─── Given records

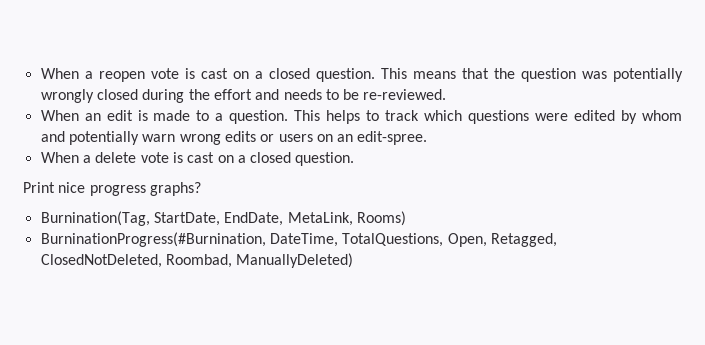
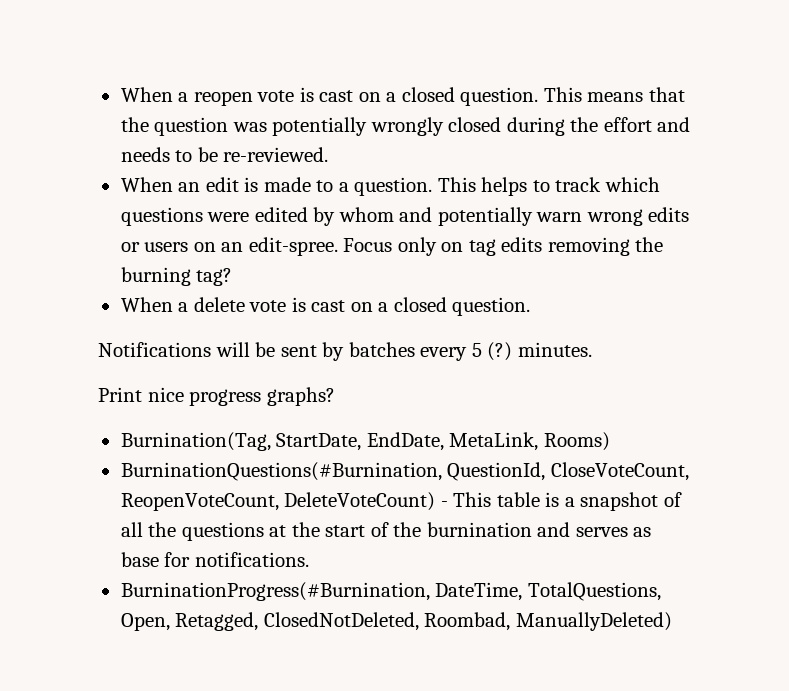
+ Focus only on tag edits removing the burning tag?
+ Notifications will be sent by batches every 5 (?) minutes.
+ BurninationQuestions(#Burnination, QuestionId, CloseVoteCount, ReopenVoteCount, DeleteVoteCount) - This table is a snapshot of all the questions at the start of the burnination and serves as base for notifications.

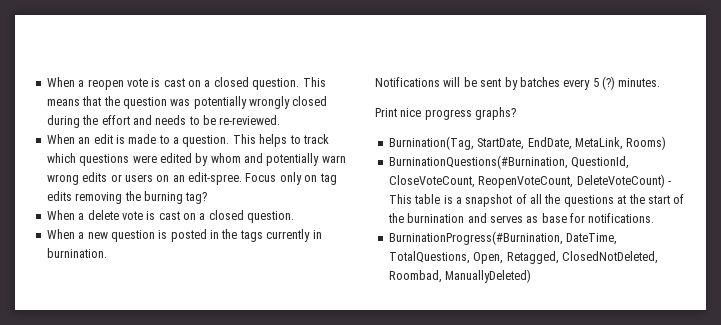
+ When a new question is posted in the tags currently in burnination.

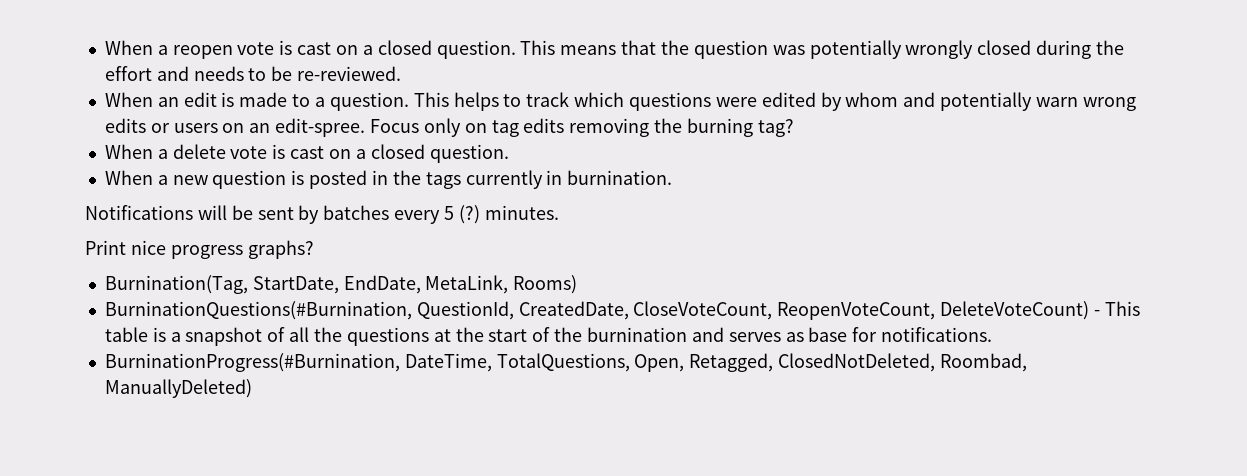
- BurninationQuestions(#Burnination, QuestionId, CloseVoteCount, ReopenVoteCount, DeleteVoteCount) - This table is a snapshot of all the questions at the start of the burnination and serves as base for notifications.
+ BurninationQuestions(#Burnination, QuestionId, CreatedDate, CloseVoteCount, ReopenVoteCount, DeleteVoteCount) - This table is a snapshot of all the questions at the start of the burnination and serves as base for notifications.

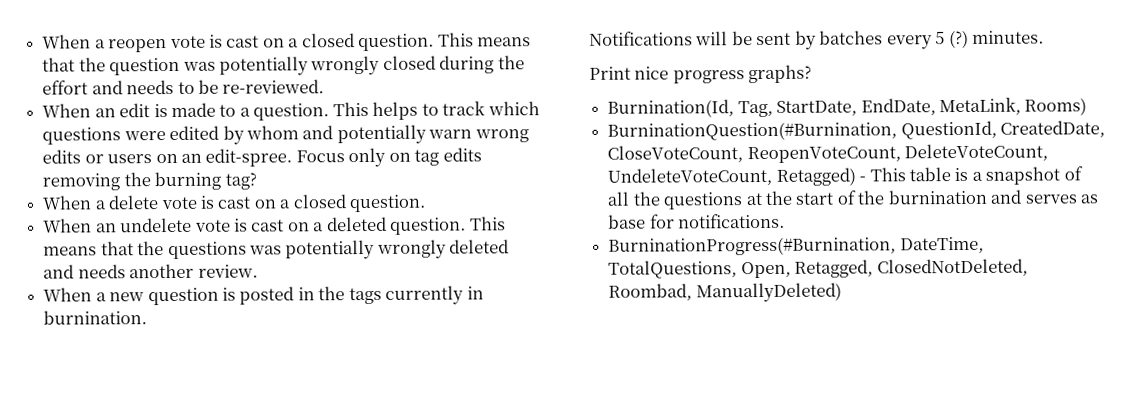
+ When an undelete vote is cast on a deleted question. This means that the questions was potentially wrongly deleted and needs another review.
- Burnination(Tag, StartDate, EndDate, MetaLink, Rooms)
+ Burnination(Id, Tag, StartDate, EndDate, MetaLink, Rooms)
- BurninationQuestions(#Burnination, QuestionId, CreatedDate, CloseVoteCount, ReopenVoteCount, DeleteVoteCount) - This table is a snapshot of all the questions at the start of the burnination and serves as base for notifications.
+ BurninationQuestion(#Burnination, QuestionId, CreatedDate, CloseVoteCount, ReopenVoteCount, DeleteVoteCount, UndeleteVoteCount, Retagged) - This table is a snapshot of all the questions at the start of the burnination and serves as base for notifications.

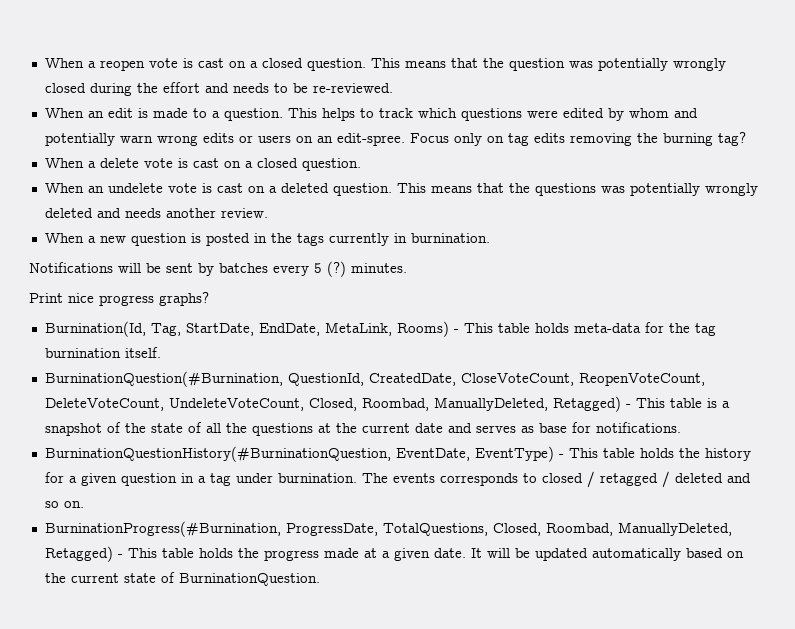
- Burnination(Id, Tag, StartDate, EndDate, MetaLink, Rooms)
+ Burnination(Id, Tag, StartDate, EndDate, MetaLink, Rooms) - This table holds meta-data for the tag burnination itself.
- BurninationQuestion(#Burnination, QuestionId, CreatedDate, CloseVoteCount, ReopenVoteCount, DeleteVoteCount, UndeleteVoteCount, Retagged) - This table is a snapshot of all the questions at the start of the burnination and serves as base for notifications.
+ BurninationQuestion(#Burnination, QuestionId, CreatedDate, CloseVoteCount, ReopenVoteCount, DeleteVoteCount, UndeleteVoteCount, Closed, Roombad, ManuallyDeleted, Retagged) - This table is a snapshot of the state of all the questions at the current date and serves as base for notifications.
- BurninationProgress(#Burnination, DateTime, TotalQuestions, Open, Retagged, ClosedNotDeleted, Roombad, ManuallyDeleted)
+ BurninationQuestionHistory(#BurninationQuestion, EventDate, EventType) - This table holds the history for a given question in a tag under burnination. The events corresponds to closed / retagged / deleted and so on.
+ BurninationProgress(#Burnination, ProgressDate, TotalQuestions, Closed, Roombad, ManuallyDeleted, Retagged) - This table holds the progress made at a given date. It will be updated automatically based on the current state of BurninationQuestion.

──────

Go through the material above and copy each line that has the word "When".

+ When a new question is posted in the tags currently in burnination.
+ When an undelete vote is cast on a deleted question. This means that the questions was potentially wrongly deleted and needs another review.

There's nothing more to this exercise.